═══ Provided records ═══
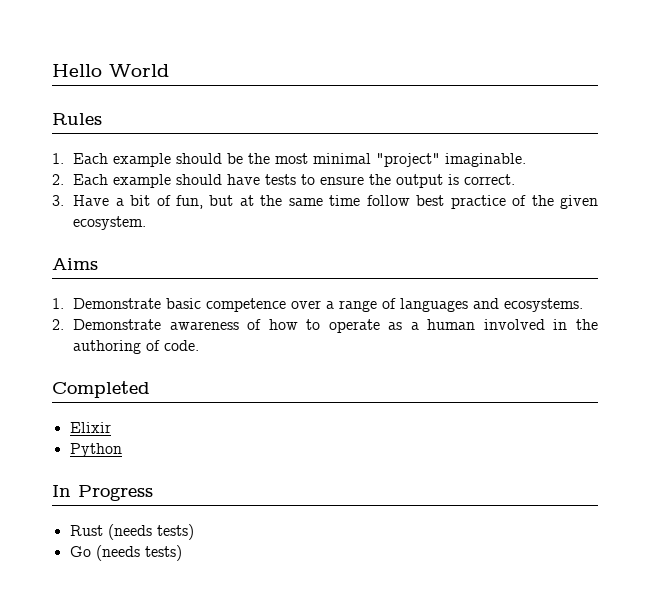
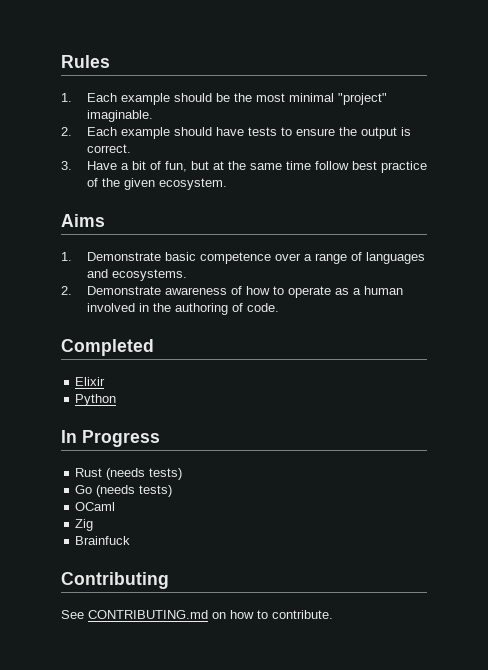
- Hello World
+ OCaml
+ Zig
+ Brainfuck
+ Contributing
+ See CONTRIBUTING.md on how to contribute.

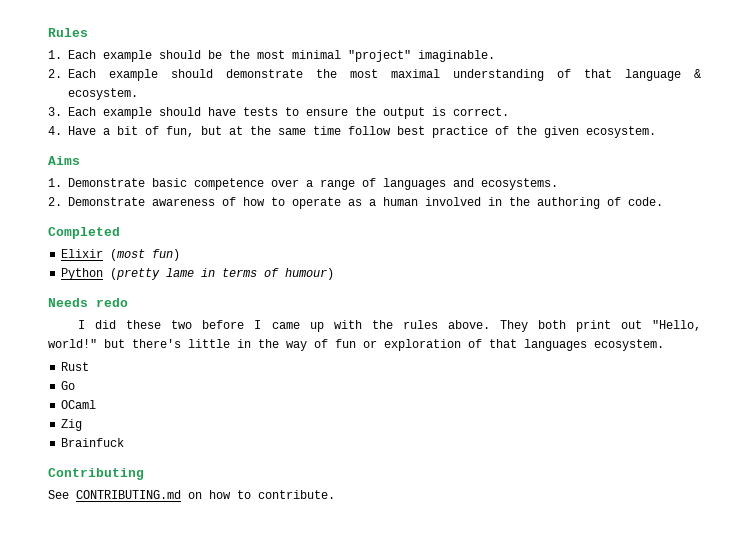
- 2. Each example should have tests to ensure the output is correct.
+ 2. Each example should demonstrate the most maximal understanding of that language & ecosystem.
+ 3. Each example should have tests to ensure the output is correct.
- 3. Have a bit of fun, but at the same time follow best practice of the given ecosystem.
+ 4. Have a bit of fun, but at the same time follow best practice of the given ecosystem.
- Elixir
+ Elixir (most fun)
- Python
- In Progress
+ Python (pretty lame in terms of humour)
+ Needs redo
+ I did these two before I came up with the rules above. They both print out "Hello, world!" but there's little in the way of fun or exploration of that languages ecosystem.
- Rust (needs tests)
+ Rust
- Go (needs tests)
+ Go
═══
* [Work task]: Transcribe the entries above exactly, from their first line through the line with "- 3. Have a", and omit all pictures.

* [Solution for this problem]:
- Hello World
+ OCaml
+ Zig
+ Brainfuck
+ Contributing
+ See CONTRIBUTING.md on how to contribute.

- 2. Each example should have tests to ensure the output is correct.
+ 2. Each example should demonstrate the most maximal understanding of that language & ecosystem.
+ 3. Each example should have tests to ensure the output is correct.
- 3. Have a bit of fun, but at the same time follow best practice of the given ecosystem.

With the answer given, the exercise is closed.